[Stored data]
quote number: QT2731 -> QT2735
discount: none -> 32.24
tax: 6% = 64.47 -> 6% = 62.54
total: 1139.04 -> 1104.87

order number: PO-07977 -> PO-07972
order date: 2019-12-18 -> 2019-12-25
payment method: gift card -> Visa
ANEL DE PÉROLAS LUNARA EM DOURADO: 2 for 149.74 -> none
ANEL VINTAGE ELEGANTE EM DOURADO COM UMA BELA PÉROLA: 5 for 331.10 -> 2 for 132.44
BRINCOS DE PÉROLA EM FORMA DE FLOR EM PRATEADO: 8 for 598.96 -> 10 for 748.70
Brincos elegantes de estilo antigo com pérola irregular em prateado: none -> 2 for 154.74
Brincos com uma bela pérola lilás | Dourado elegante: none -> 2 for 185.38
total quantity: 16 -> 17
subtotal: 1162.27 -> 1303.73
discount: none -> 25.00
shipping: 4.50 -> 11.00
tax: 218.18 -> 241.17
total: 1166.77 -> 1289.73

...

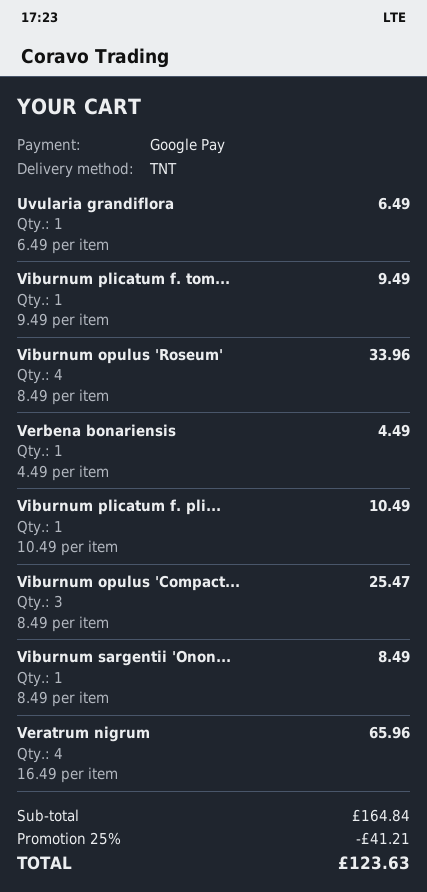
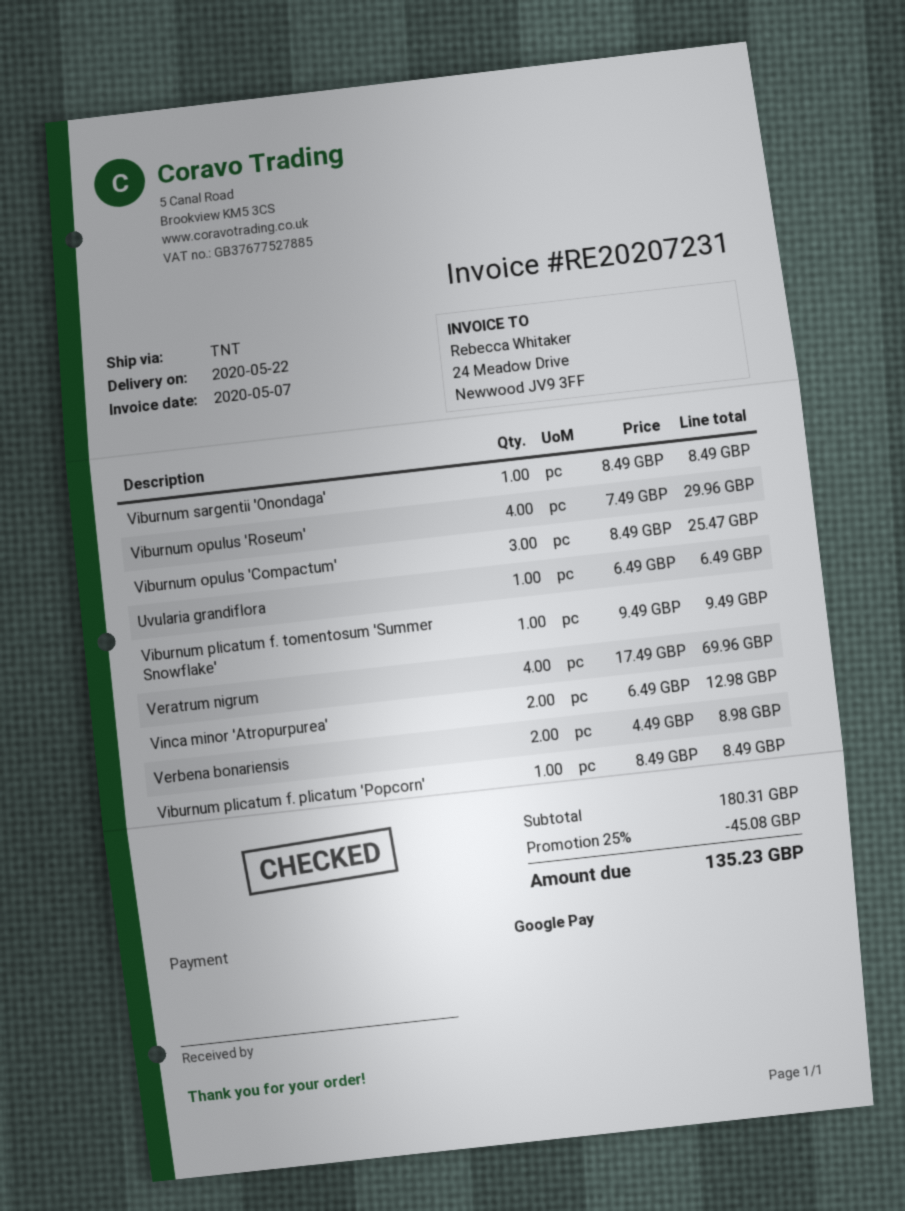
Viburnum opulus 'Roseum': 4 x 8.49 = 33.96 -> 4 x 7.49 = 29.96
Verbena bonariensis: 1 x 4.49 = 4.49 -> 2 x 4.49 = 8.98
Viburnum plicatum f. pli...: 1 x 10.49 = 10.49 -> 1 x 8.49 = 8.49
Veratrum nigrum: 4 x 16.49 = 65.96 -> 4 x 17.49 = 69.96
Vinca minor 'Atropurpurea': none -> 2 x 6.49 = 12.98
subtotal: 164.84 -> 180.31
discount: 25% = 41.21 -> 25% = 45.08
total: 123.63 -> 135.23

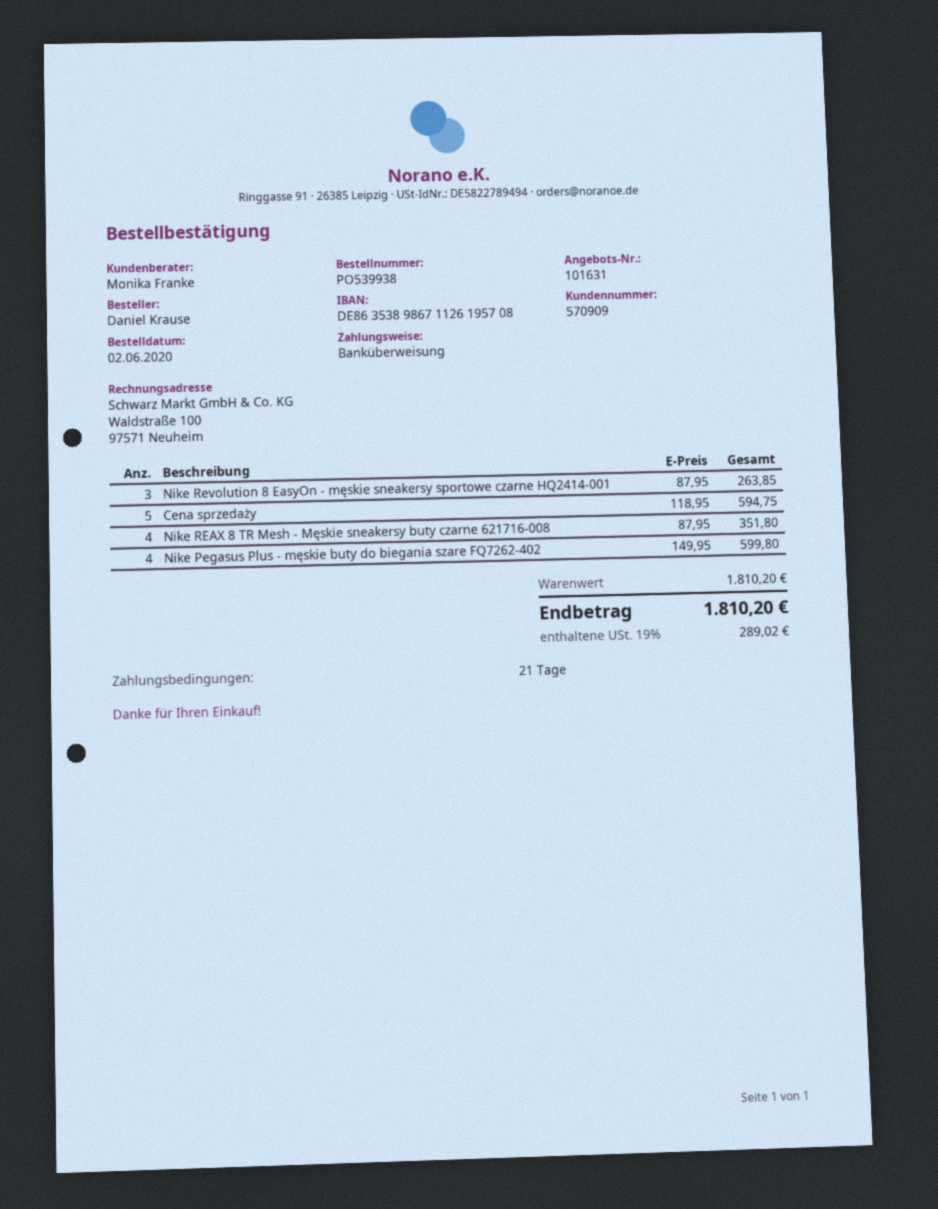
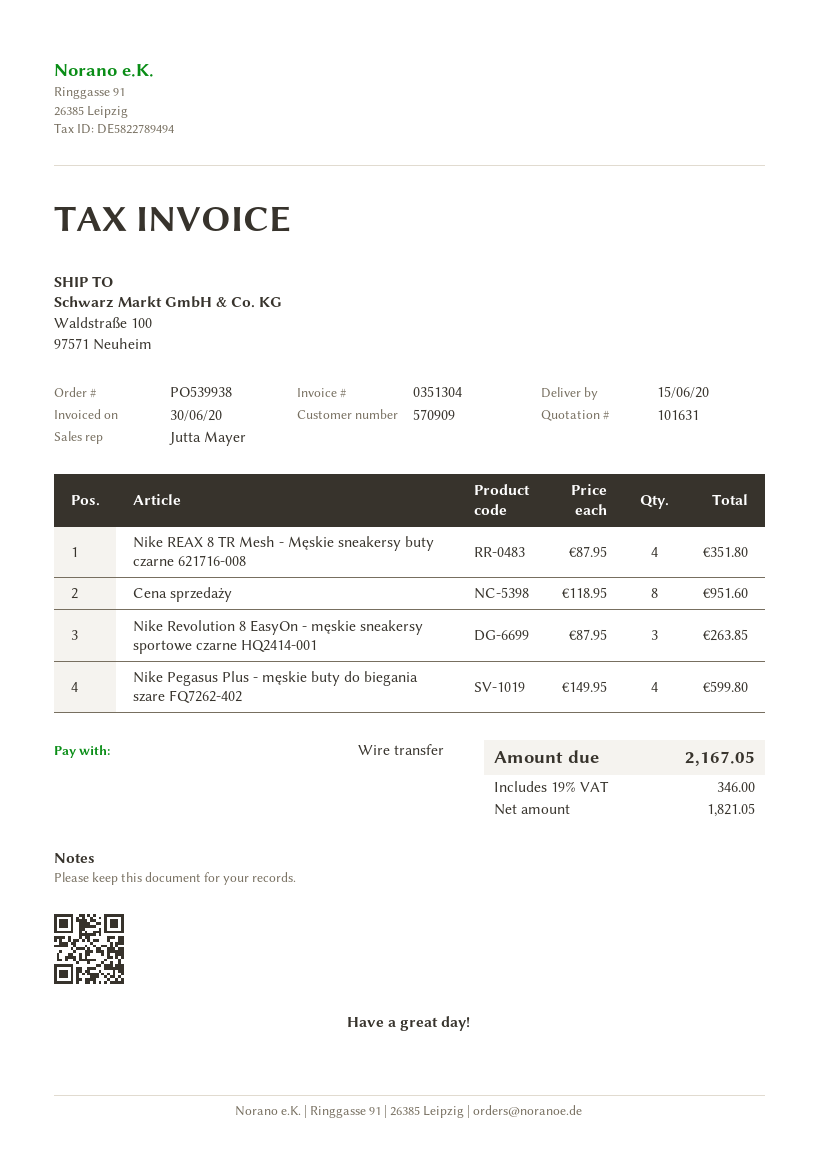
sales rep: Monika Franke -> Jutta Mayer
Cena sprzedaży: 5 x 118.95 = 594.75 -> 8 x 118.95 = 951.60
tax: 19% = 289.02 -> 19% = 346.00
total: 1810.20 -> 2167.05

# [TASK PROMPT]
Begin at the line above that has "shipping: 4.50 -> 11.00" and stop after the line that has "total: 1166.77 -> 1289.73", copying each line exactly and adding nothing else.

# [FINISHED TASK]
shipping: 4.50 -> 11.00
tax: 218.18 -> 241.17
total: 1166.77 -> 1289.73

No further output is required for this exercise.